API Keys, Roles and Policies

Tagged in

Introducing API Keys and the difference between Access Keys

API Keys are a new resource type for Identity and Access Management, replacing Access Keys. They provide finer grained restrictions and a more expressive API.

API Keys introduce the concept of a Role, and decouple the key itself (used for authentication) from the policy (used for authorization). A role is attached to a policy, and can be referenced by multiple keys. Furthermore, API Key policies offer more powerful authorization mechanisms and a wider spectrum of parameters.

Currently, both /api-key and /access-key endpoints are available as each implementation is separate from the other. Eventually, Access Keys will be migrated to an equivalent API key, at which point the old endpoints will be deprecated. Access Keys are now considered legacy and we encourage users to use API Keys and Roles.

IAM Authorization flow

The introduction of API keys decouples the authorization and authentication mechanisms.

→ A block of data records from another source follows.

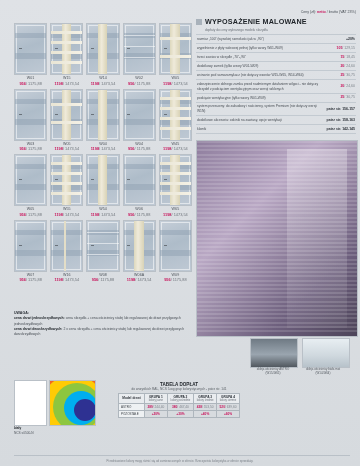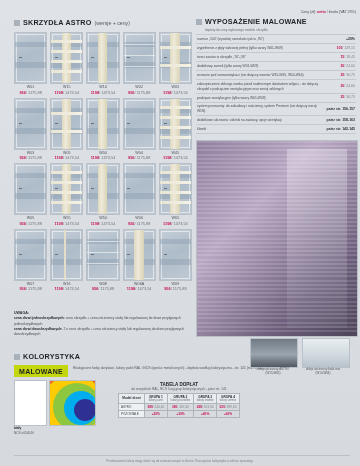"SKRZYDŁA ASTRO" div.sec-head { html: <div> <span></span> <span>SKRZYDŁA ASTRO</span> <span>(wersje + ceny)</span> </div> -> none }
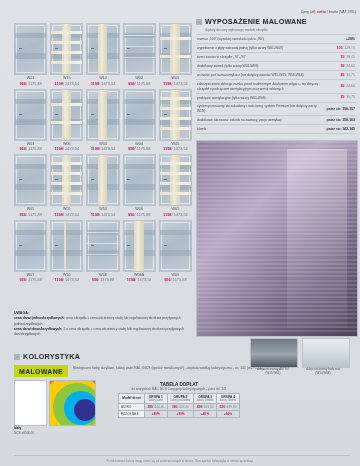"KOLORYSTYKA" div.kolor { html: <div> <div> <span></span> <span>KOLORYSTYKA</span> </div> <div> <div>MALOWANE</div> <div>Ekologiczne farby akrylowe, kolory palet RAL i NCS (oprócz metalicznych) - dopłata według kolorystyczna - str. 141 (min. 2 szt.)</div> </div> </div> -> none }
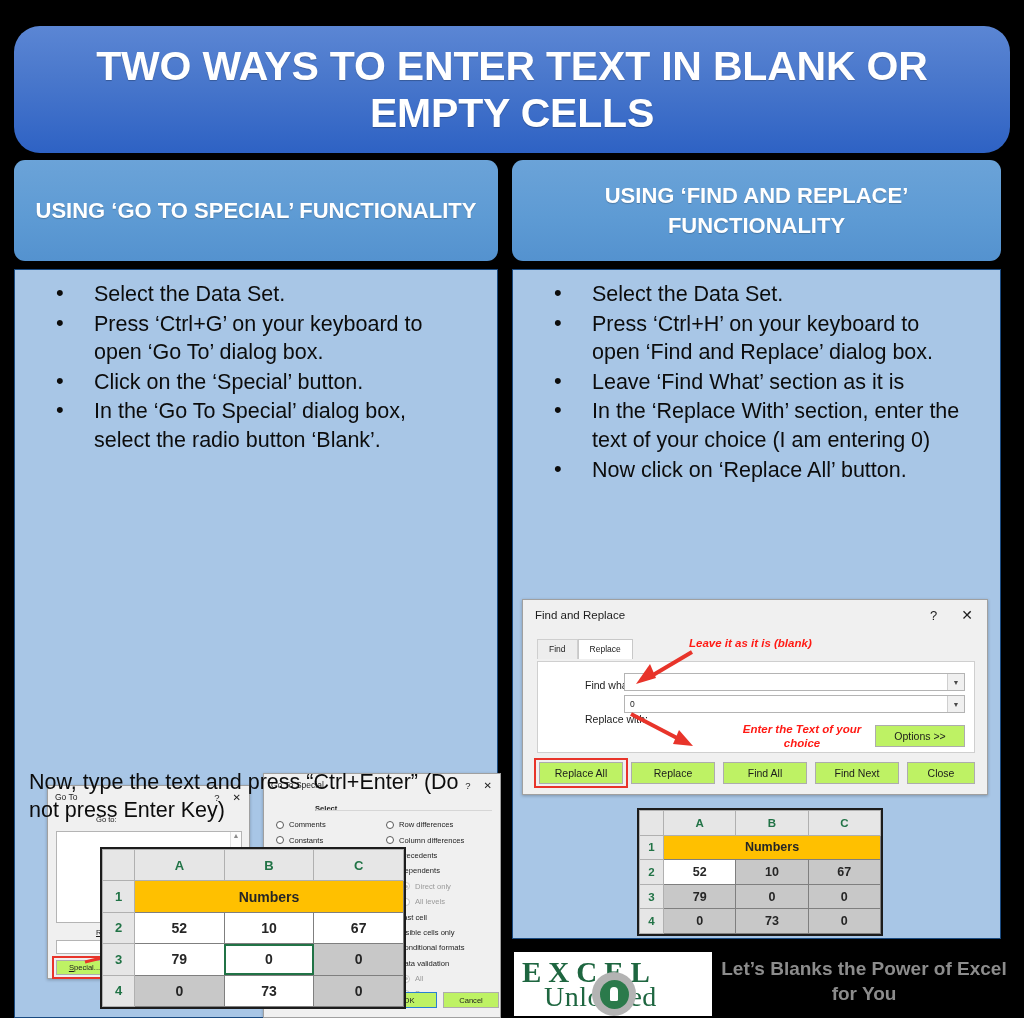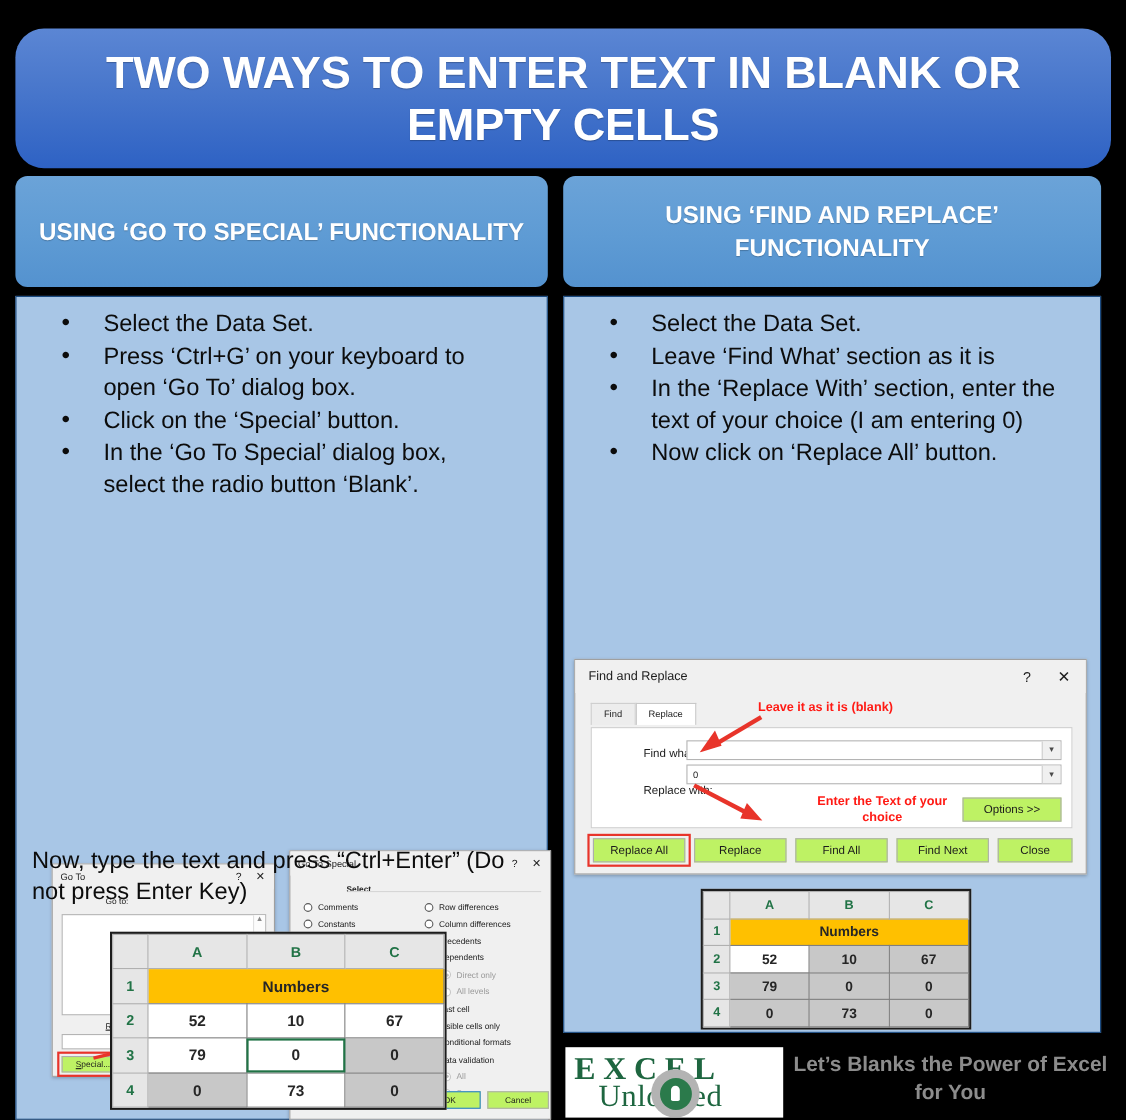"Press ‘Ctrl+H’ on your keyboard" li { html: none -> <li>Press ‘Ctrl+H’ on your keyboard to open ‘Find and Replace’ dialog box.</li> }
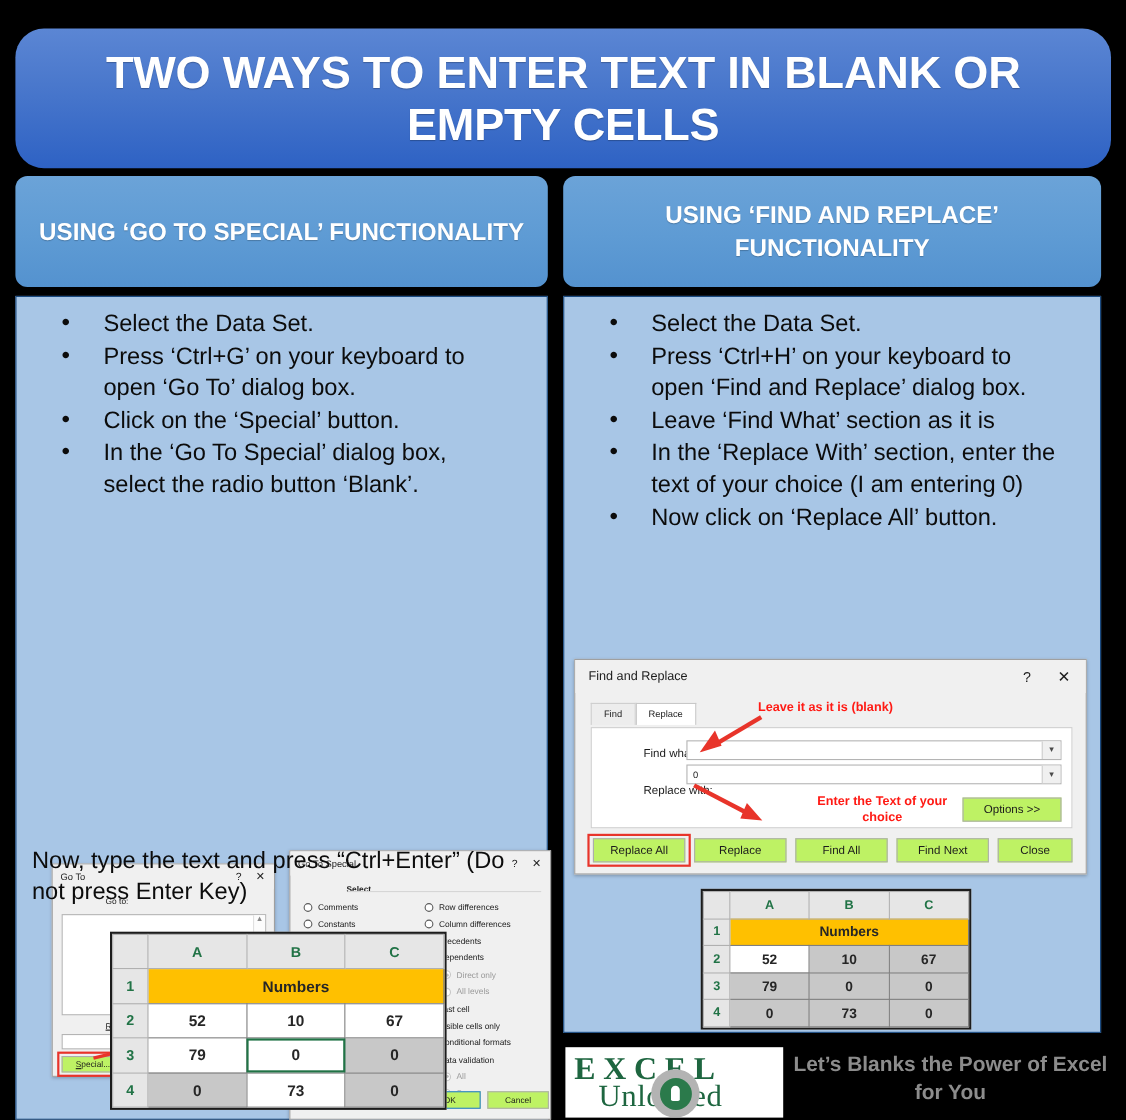"Leave it as it is" .note-txt { font-style: none -> italic }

Therefore, we can split authorization through several levels or “gateways” for a single request.

Authorization Layers

The Org policy applies to any user under an organization.
The Role policy is created and managed by individual users within an organization.

A request must be authorized at both levels to be processed by the platform.

IAM Roles

A Role is a way to store a user’s policy, which can be re-used across several API keys.

{
  "name": "my-new-role",
  "policy": {
    "default-service-strategy": "deny",
    "services": {
      "iam": {
        "type": "allow"
      }
    }
  }
}

In the example above, the role called "my-new-role" states that all operations are denied except for iam services, which are explicitly allowed.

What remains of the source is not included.